Top of Data to process
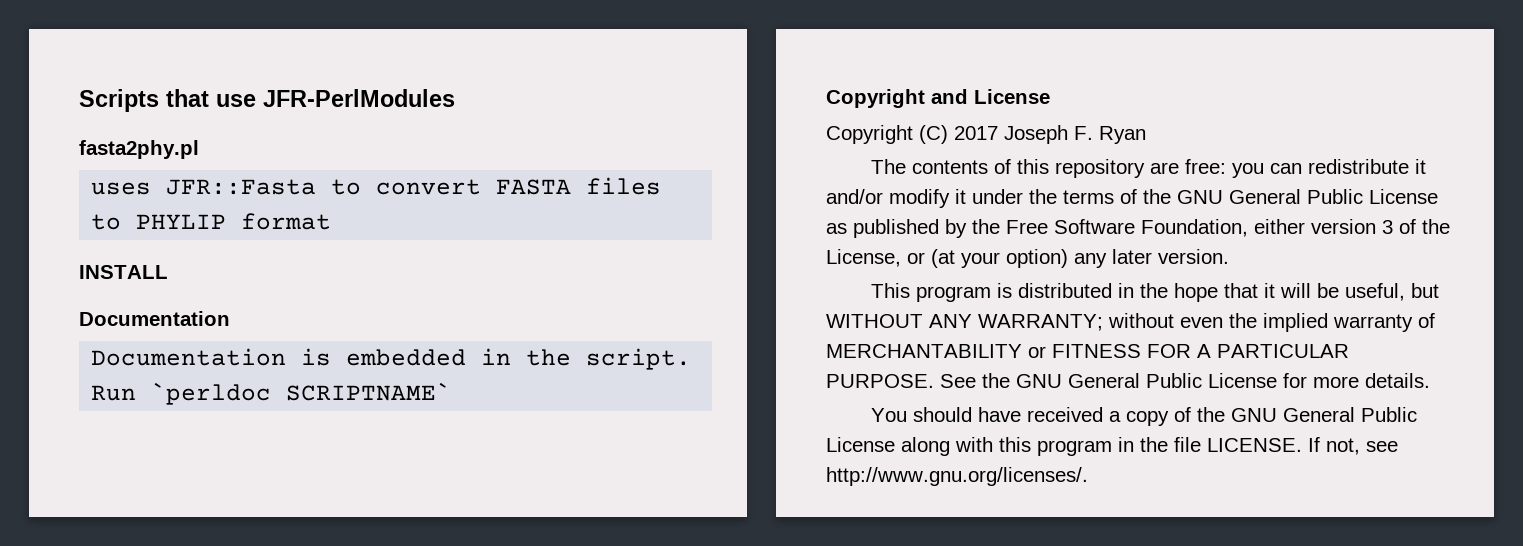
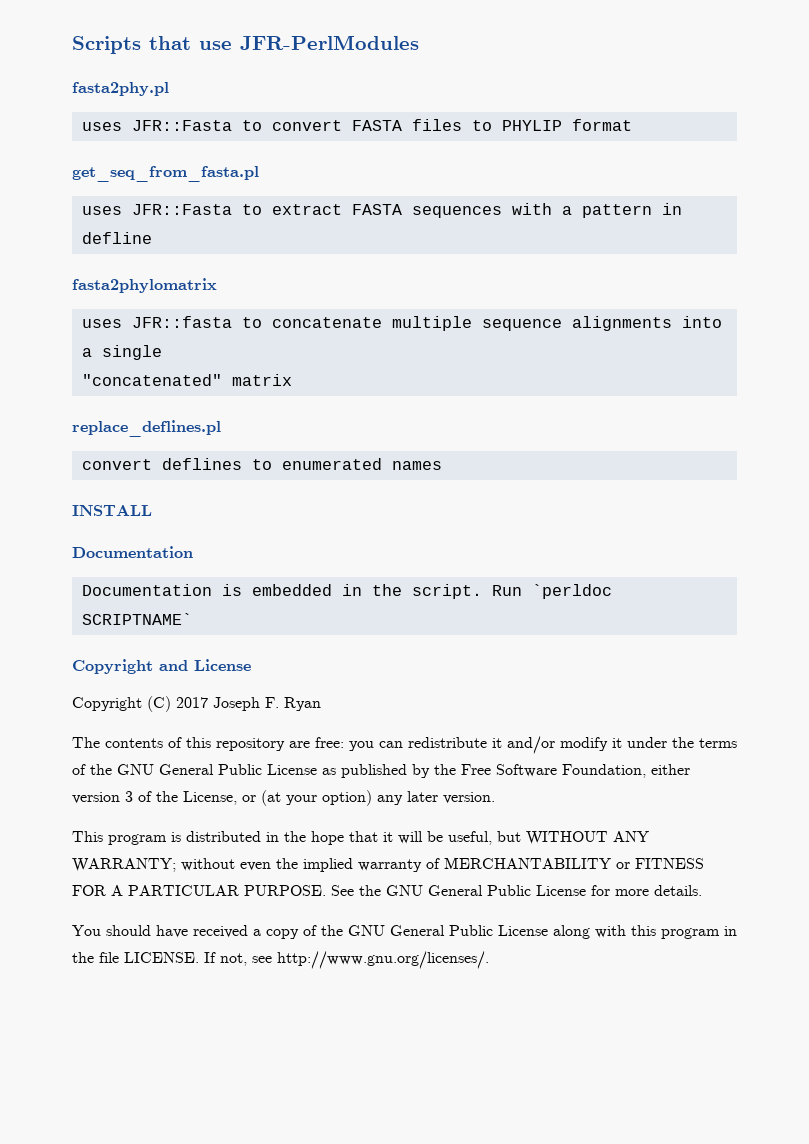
+ get_seq_from_fasta.pl
+ uses JFR::Fasta to extract FASTA sequences with a pattern in defline
+ fasta2phylomatrix
+ uses JFR::fasta to concatenate multiple sequence alignments into a single
+ "concatenated" matrix
+ replace_deflines.pl
+ convert deflines to enumerated names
Bottom of Data to process
§ Exercise directions:
A faithful copy of the records above is needed, with the pictures left out.

§ Task result:
+ get_seq_from_fasta.pl
+ uses JFR::Fasta to extract FASTA sequences with a pattern in defline
+ fasta2phylomatrix
+ uses JFR::fasta to concatenate multiple sequence alignments into a single
+ "concatenated" matrix
+ replace_deflines.pl
+ convert deflines to enumerated names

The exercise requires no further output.